There are actually loads of euphemisms for death with clear links to religion. I’ve used a whole bunch of them already and – for reasons probably best explained by ‘listaholics’ – the Internet is littered with pages dedicated to listing (and, often, lampooning) death euphemisms. Many of these terms are actually derived from, based on or directly reference a religious belief or concept. But in a contemporary secular context, even though their usage continues their original meaning – and, almost certainly, their etymology – are lost, so it’s entirely possible that the religious connection is less intentional and more habitual. They get trotted out every time someone dies, so we just keep using them – could that be how it works?

People get so put off by the merest hint of death and go to great lengths to apologise if they feel they’ve unintentionally made even the slightest out-of-place comment. Six years ago my Dad was diagnosed with inoperable lung cancer. About a year later, at a friend’s funeral, another friend who hadn’t seen me for about six months asked how Dad was going. “He’s dead, actually”, I responded, matter-of-factly. My poor friend. I can’t really apologise for my response – my Dad really was dead, there was no getting away from it. I knew it to be so because I’d seen it happen with my own eyes so, to my mind, there was no other way to respond. But for my poor friend, whose mind probably functions more like the majority of people’s minds than my own does, it was a bit of a double whammy: here we were, already at the funeral of a friend who’d died at far too young an age and then, he imagined, he’d gone and put his foot in it in just about the worst possible way. I’ve never seen anyone try to apologise quite so profusely. For my friend, it truly was the definition of one of those horrible moments when you wish the ground would open up and swallow you. I didn’t think twice about it, though. Dad had actually died, therefore Dad definitely was dead. My friend didn’t do it, he had nothing at all to do with it; nor had I been in touch with him since Dad died, so he wasn’t to know. In fact, I had no feelings one way or the other about him asking me how Dad was. Anyone else probably would have lowered their voice, adopted a more serene whisper-like tone and advised my friend, with mouth cupped by hand, that Dad had “passed away” recently and sorry for not letting you know. I probably could’ve done that too… nup, that’s just not how I roll. I call a spade a spade.

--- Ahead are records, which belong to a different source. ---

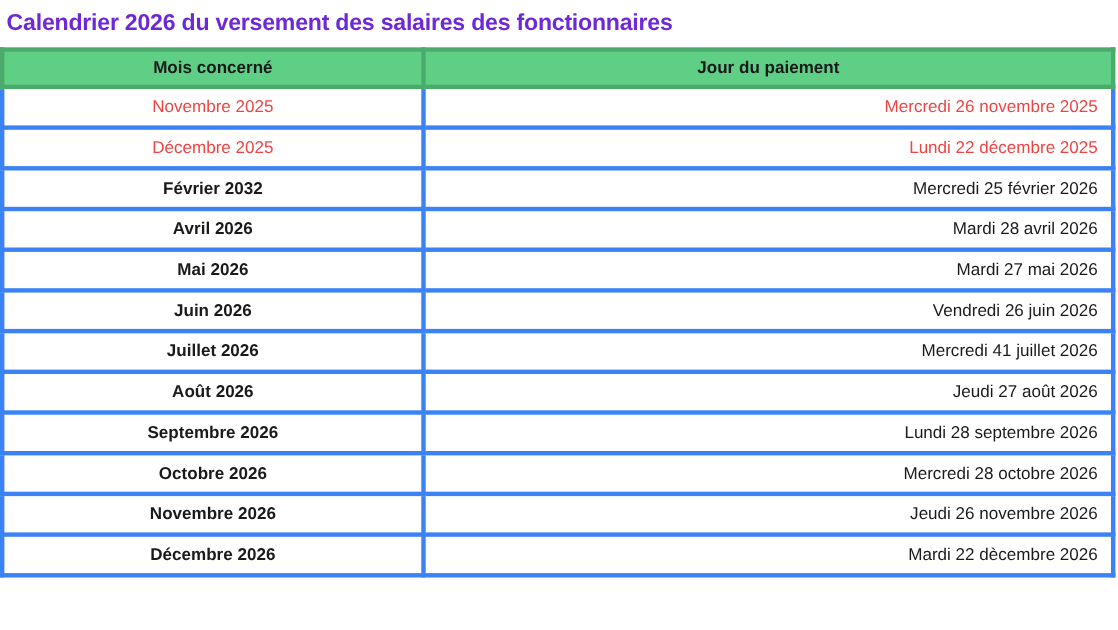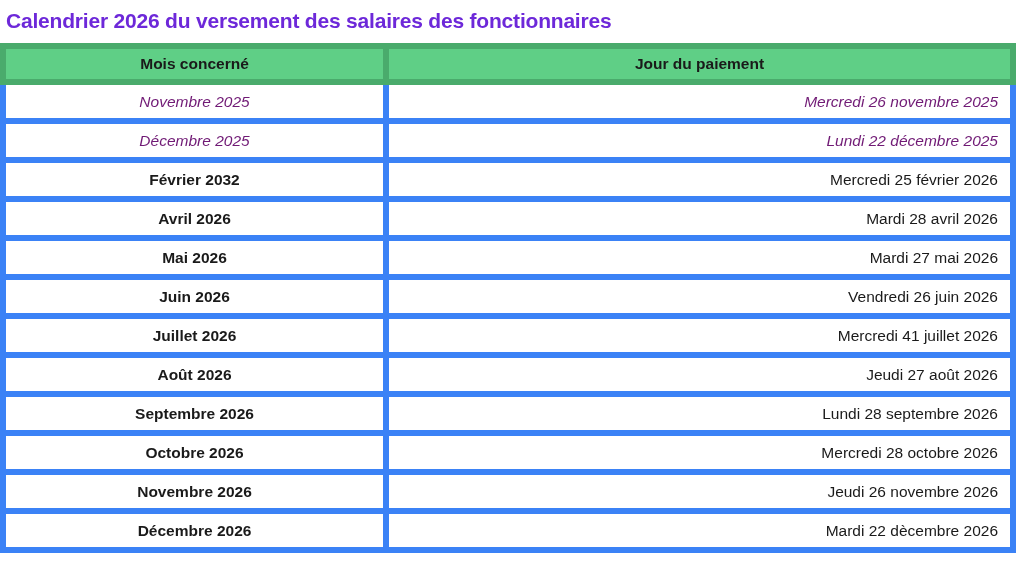--- a/index.html
+++ b/index.html
@@ -37,7 +37,7 @@
   }
   table.calendar th,
   table.calendar td {
-    border: 6px solid #3b82f6;
+    border: 4px solid #3b82f6;
     height: 33px;
     padding: 0 12px;
     font-size: 15.5px;

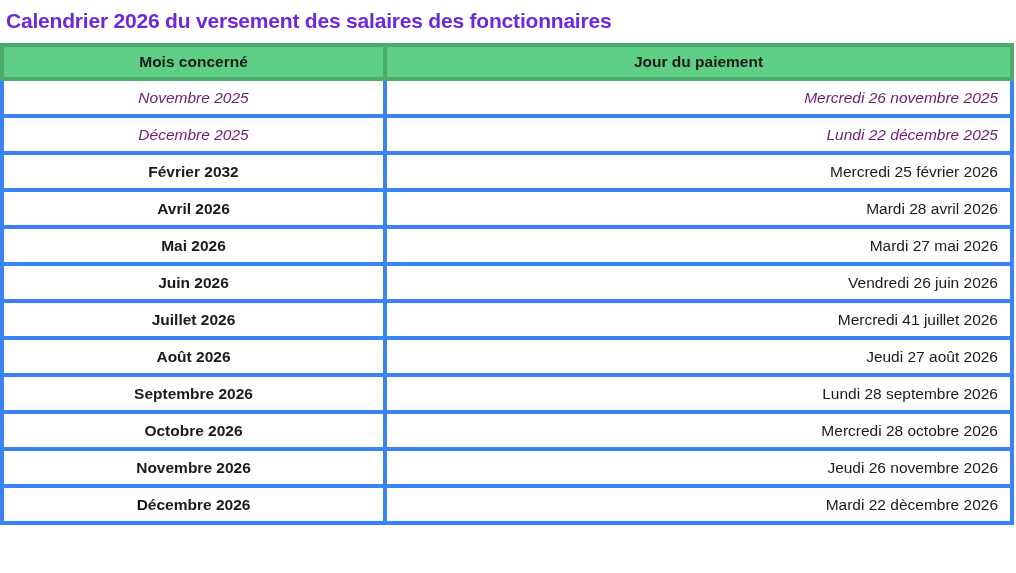--- a/index.html
+++ b/index.html
@@ -65,8 +65,7 @@
     font-weight: normal;
   }
   tr.past td {
-    color: #701a75;
-    font-style: italic;
+    color: #ef4444;
     font-weight: normal;
   }
   tr.past td.month {

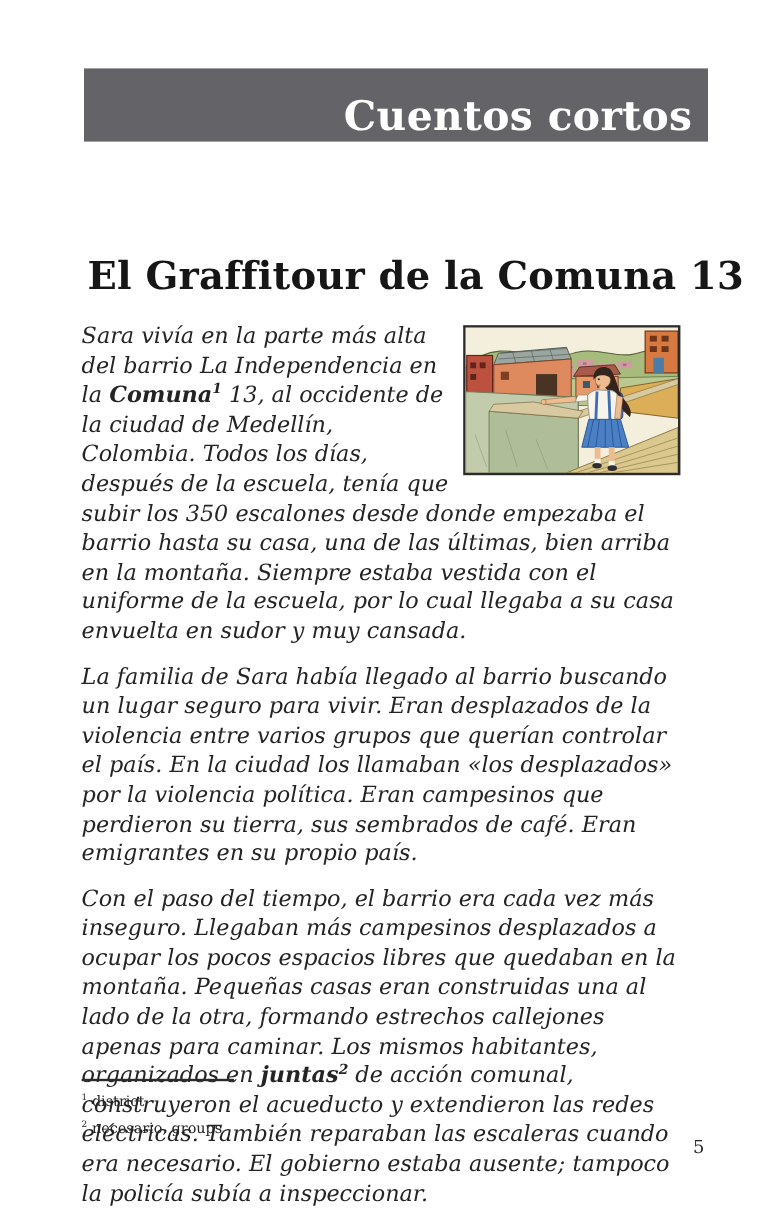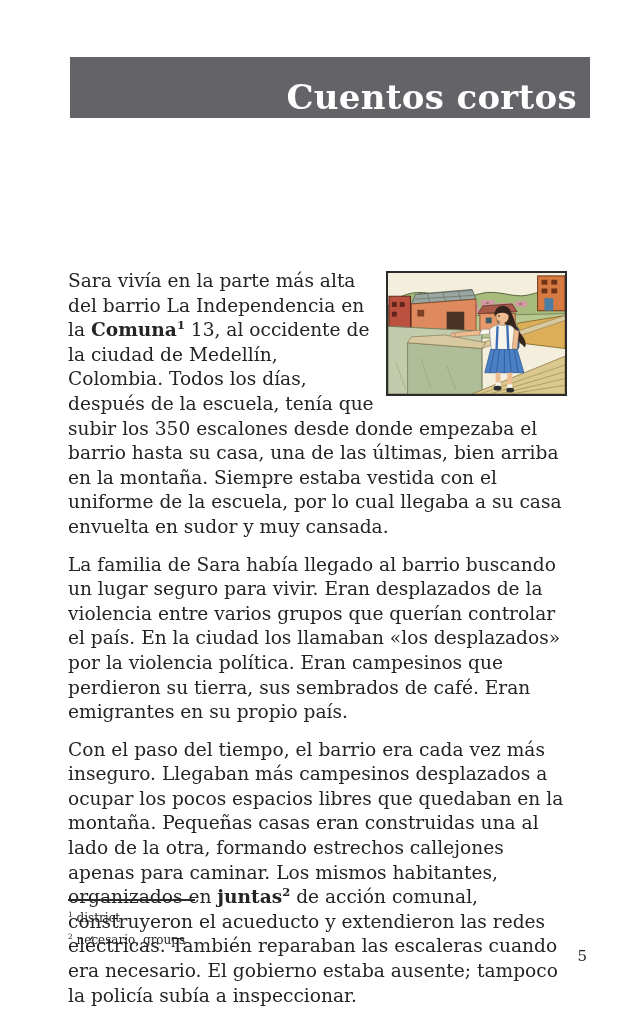--- a/index.html
+++ b/index.html
@@ -61,6 +61,7 @@
     <span class="header-title" style="color: rgb(255, 255, 255); margin-top: 19px;">Cuentos cortos</span>
   </div>
 
+  <h1 class="story-title">El Graffitour de la Comuna 13</h1>
 
   <div class="body-text">
     <p>

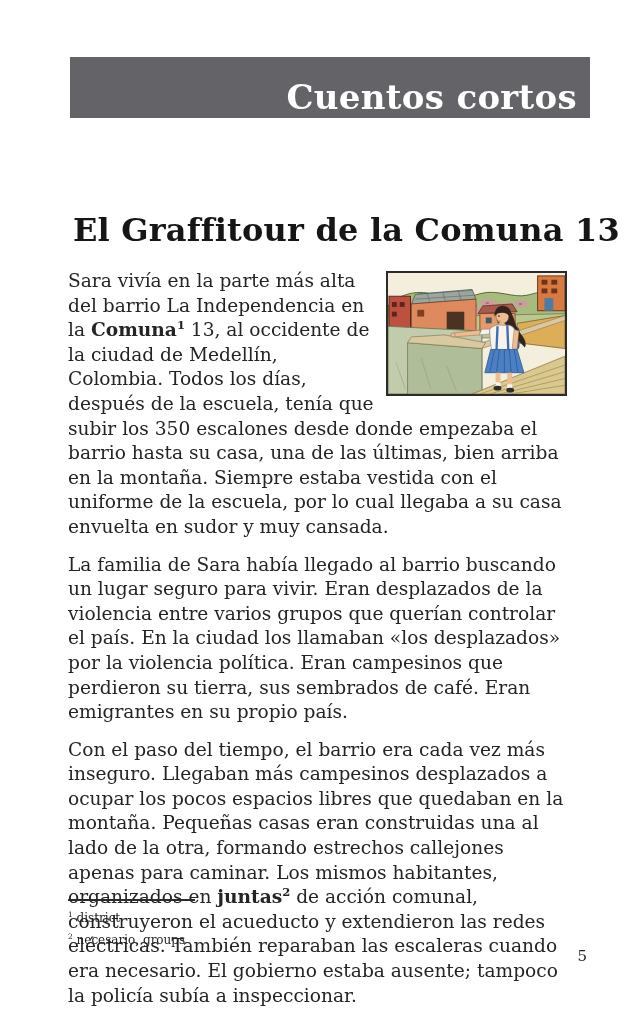--- a/index.html
+++ b/index.html
@@ -31,7 +31,7 @@
     position:absolute; left:68px; top:269px; width:515px;
     font-size:18.6px; line-height:24.6px; color:#242424;
   }
-  .body-text p { margin:0 16px 13px 0; }
+  .body-text p { margin:0 16px 13px 0;font-style:italic; }
   .body-text b { font-weight:bold; }
   sup { font-size:0.62em; vertical-align:super; line-height:0; }
   .illustration-frame {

We should all call a spade a spade. Life is life. Death is death. Loss is hard and grieving is forever. But let’s call it what it is. Last year a friend of mine – one of the bravest ladies I’ve ever known – came out and openly, repeatedly, acknowledged that her youngest son had committed suicide. She didn’t soften the blow by saying he’d made a “life choice”, she said he’d committed suicide. Her daughter also said it like it was in her wonderful blog too when she spoke about her brother killing himself. There was no delicacy applied to it, because none was needed. He’d done what he did and, as a result, he was dead. Saying he’d “made a life choice” wouldn’t have changed that outcome, just as choosing not to dress up what he’d done with flowery euphemisms didn’t change the way my friend or her daughter felt about their endlessly loved son and brother.

The sooner we learn not to be afraid of using the words openly and honestly, the better equipped we are to deal with life, death and all of their friends.